Le temps sous contrainte capitaliste est une harde souffreteuse qui saute à cloche-pied.
Le temps sous contrainte capitaliste est une opinion thermorégulée qui s’acharne à avoir de l’allure.

Le temps anesthésie le chocolat sur la ligne fortifiée.
Le temps répand une odeur capiteuse pour un oui, pour un non.
Le temps se rend maître de l’indécence du médiocre souverain.
Le temps marchande son embarras parmi les mauvaises herbes.
Le temps avale la pilule du candide gobe-mouches.
Le temps trompète les glouglous de la brosse à peau.
Le temps flétrit les apatrides sous Alpha de la Croix du Sud.
Le temps abrutit les phénomènes anecdotiques sans accoutumance.
Le temps s’embrase sans mesure l’ordinaire.
Le temps est une poussée de fièvre sans conscience.
Le temps est une amulette qui intercepte la lumière.
Le temps est un panier percé au-dessus des larmes.
Le temps s’égare dans le bouillon des orphelines.
Le temps sacré sacrifie son temps à la sagesse des drames.
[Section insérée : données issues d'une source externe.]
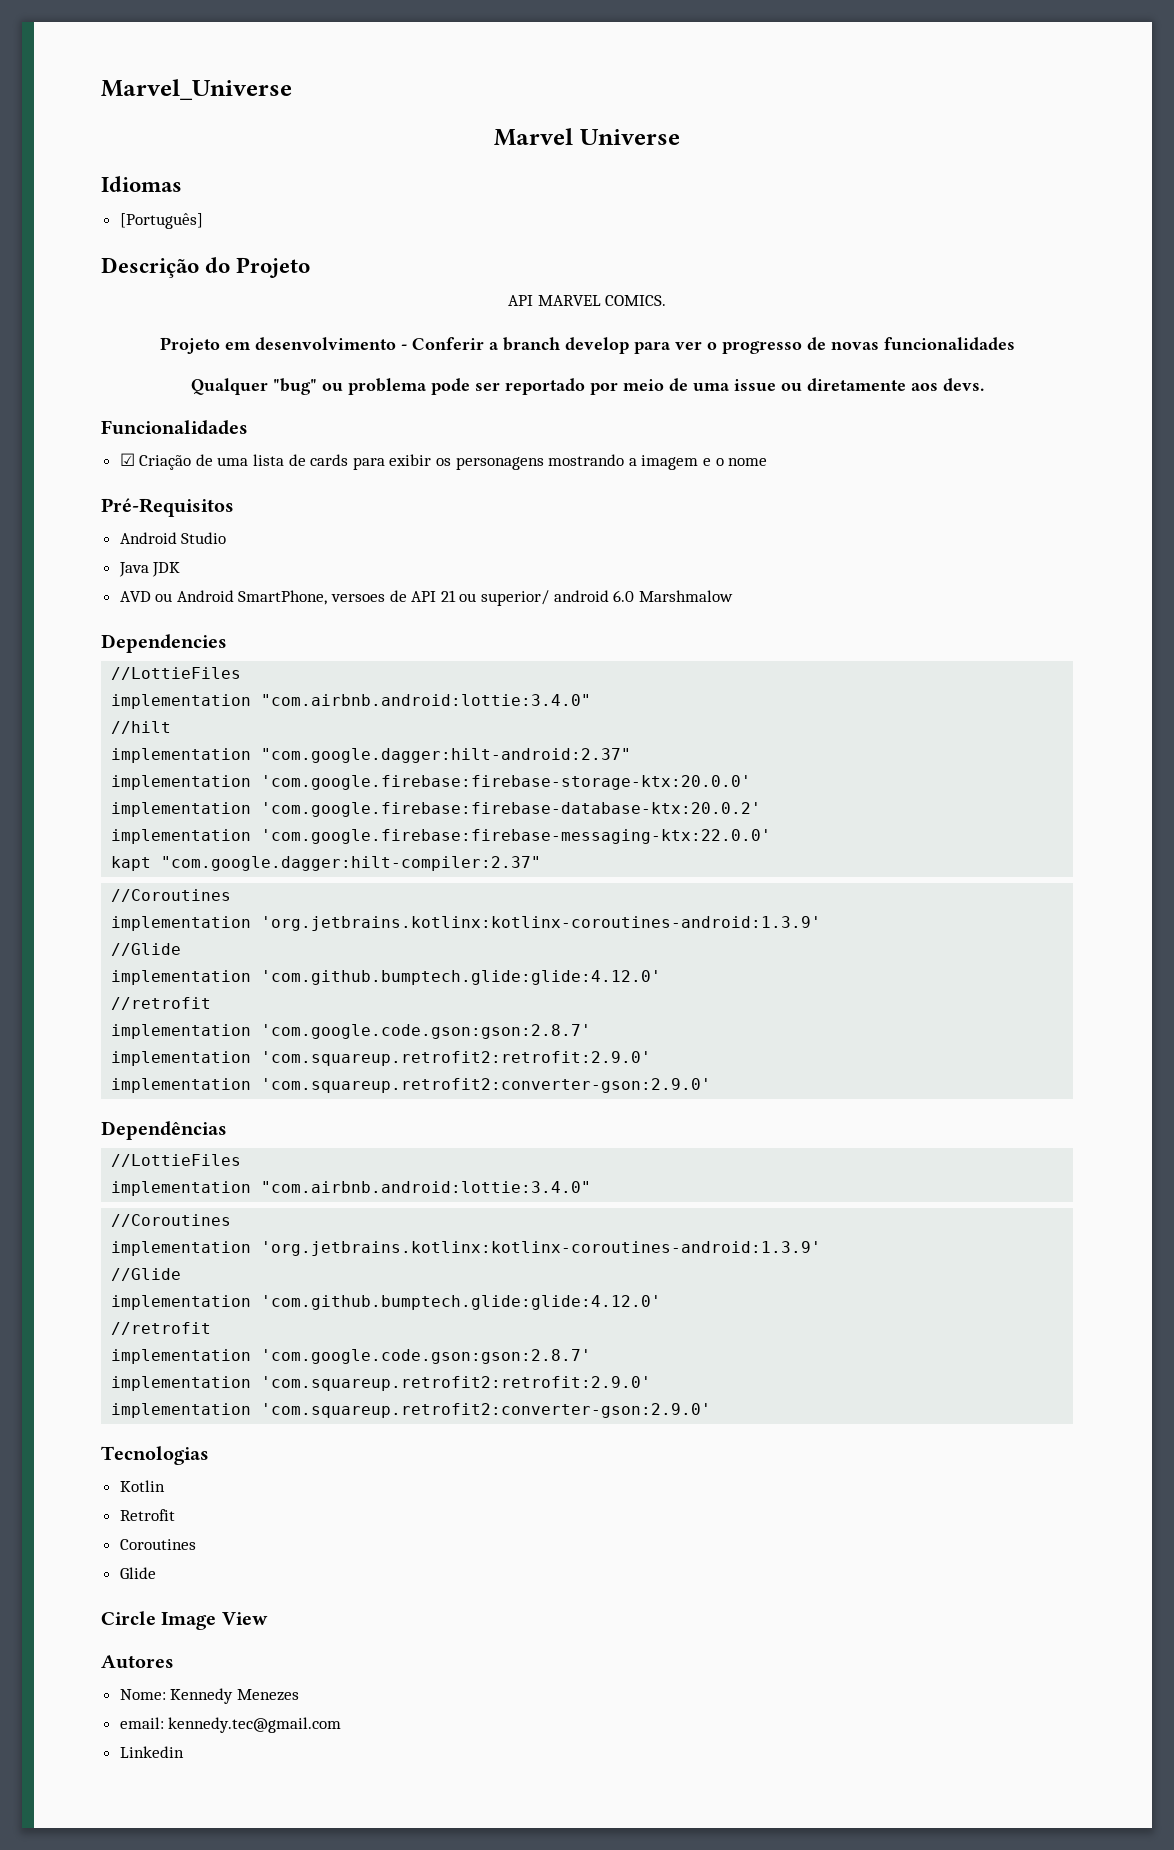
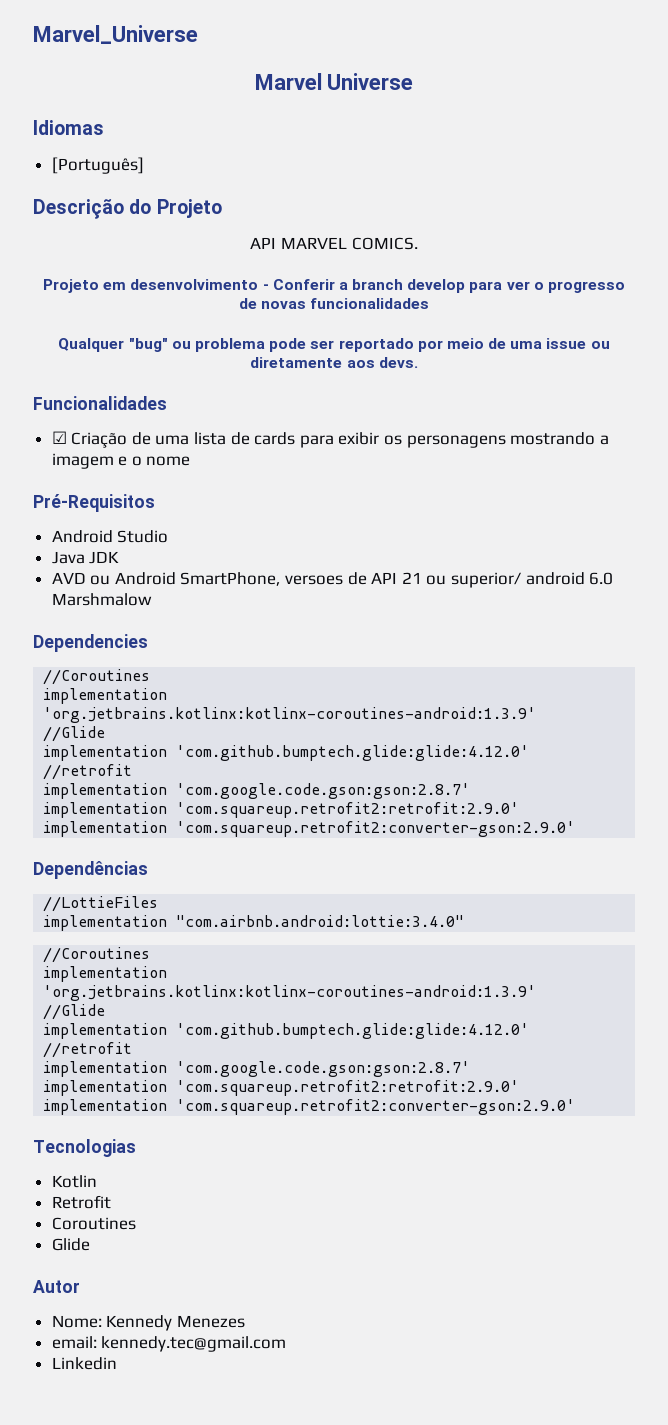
[111,667,242,680] [111,694,592,709] [111,721,172,734] [111,748,632,763] [111,775,752,790] [111,802,762,817] [111,829,772,844] [111,856,542,871] // //LottieFiles // implementation "com.airbnb.android:lottie:3.4.0" // //hilt // implementation "com.google.dagger:hilt-android:2.37" // implementation 'com.google.firebase:firebase-storage-ktx:20.0.0' // implementation 'com.google.firebase:firebase-database-ktx:20.0.2' // implementation 'com.google.firebase:firebase-messaging-ktx:22.0.0' // kapt "com.google.dagger:hilt-compiler:2.37" -> (148, 643) none
[101,1611,268,1630] [101,1655,174,1669] Circle Image View // Autores -> [33,1280,80,1293] Autor

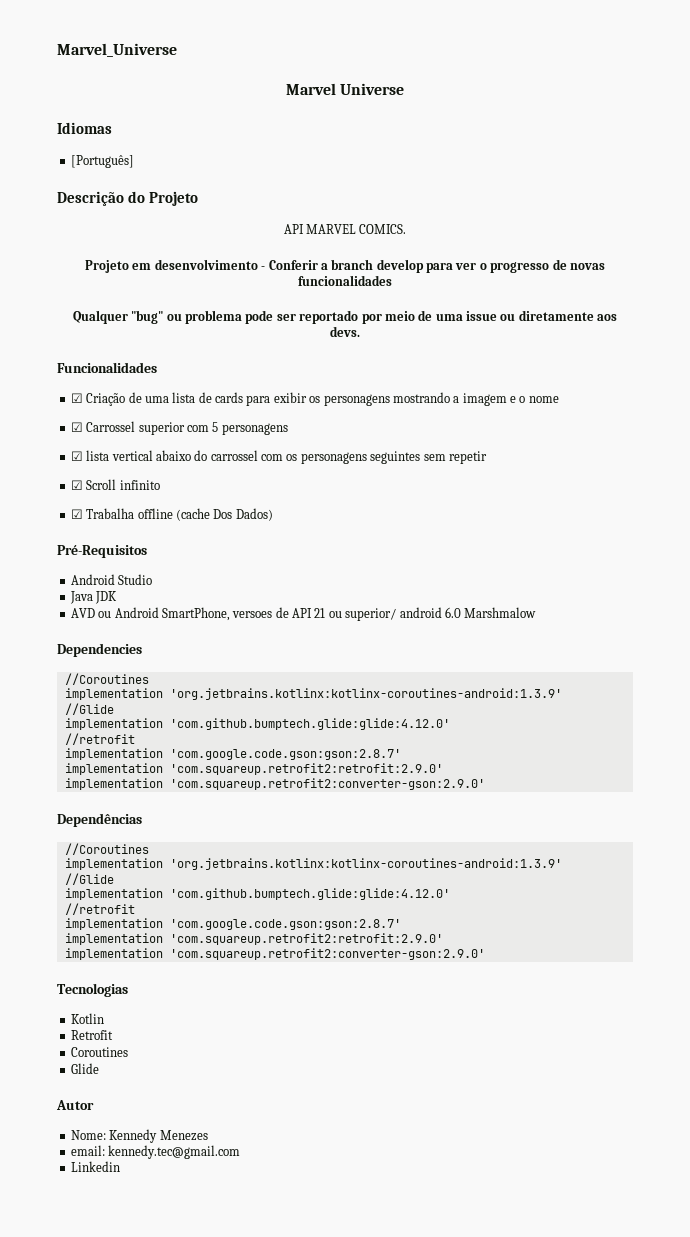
(191, 461) none -> [70,421,288,435] [70,450,487,464] [70,479,160,490] [70,508,273,521] // ☑ Carrossel superior com 5 personagens // ☑ lista vertical abaixo do carrossel com os personagens seguintes sem repetir // ☑ Scroll infinito // ☑ Trabalha offline (cache Dos Dados)
[43,896,159,912] [43,915,465,931] // //LottieFiles // implementation "com.airbnb.android:lottie:3.4.0" -> (142, 820) none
Le temps trace des lettres vagabondes sans effleurer la fortune.
Le temps monte des mailles au vent des villes éternelles.
Le temps épluche les raisins des vieillards pendus aux candélabres.
Le temps jaune de chrome jonche les tourbières immorales.
Le temps se conforme à la rigidité des ondes modulées.
Le temps ankylosé romance les décolletés de cocottes en papier.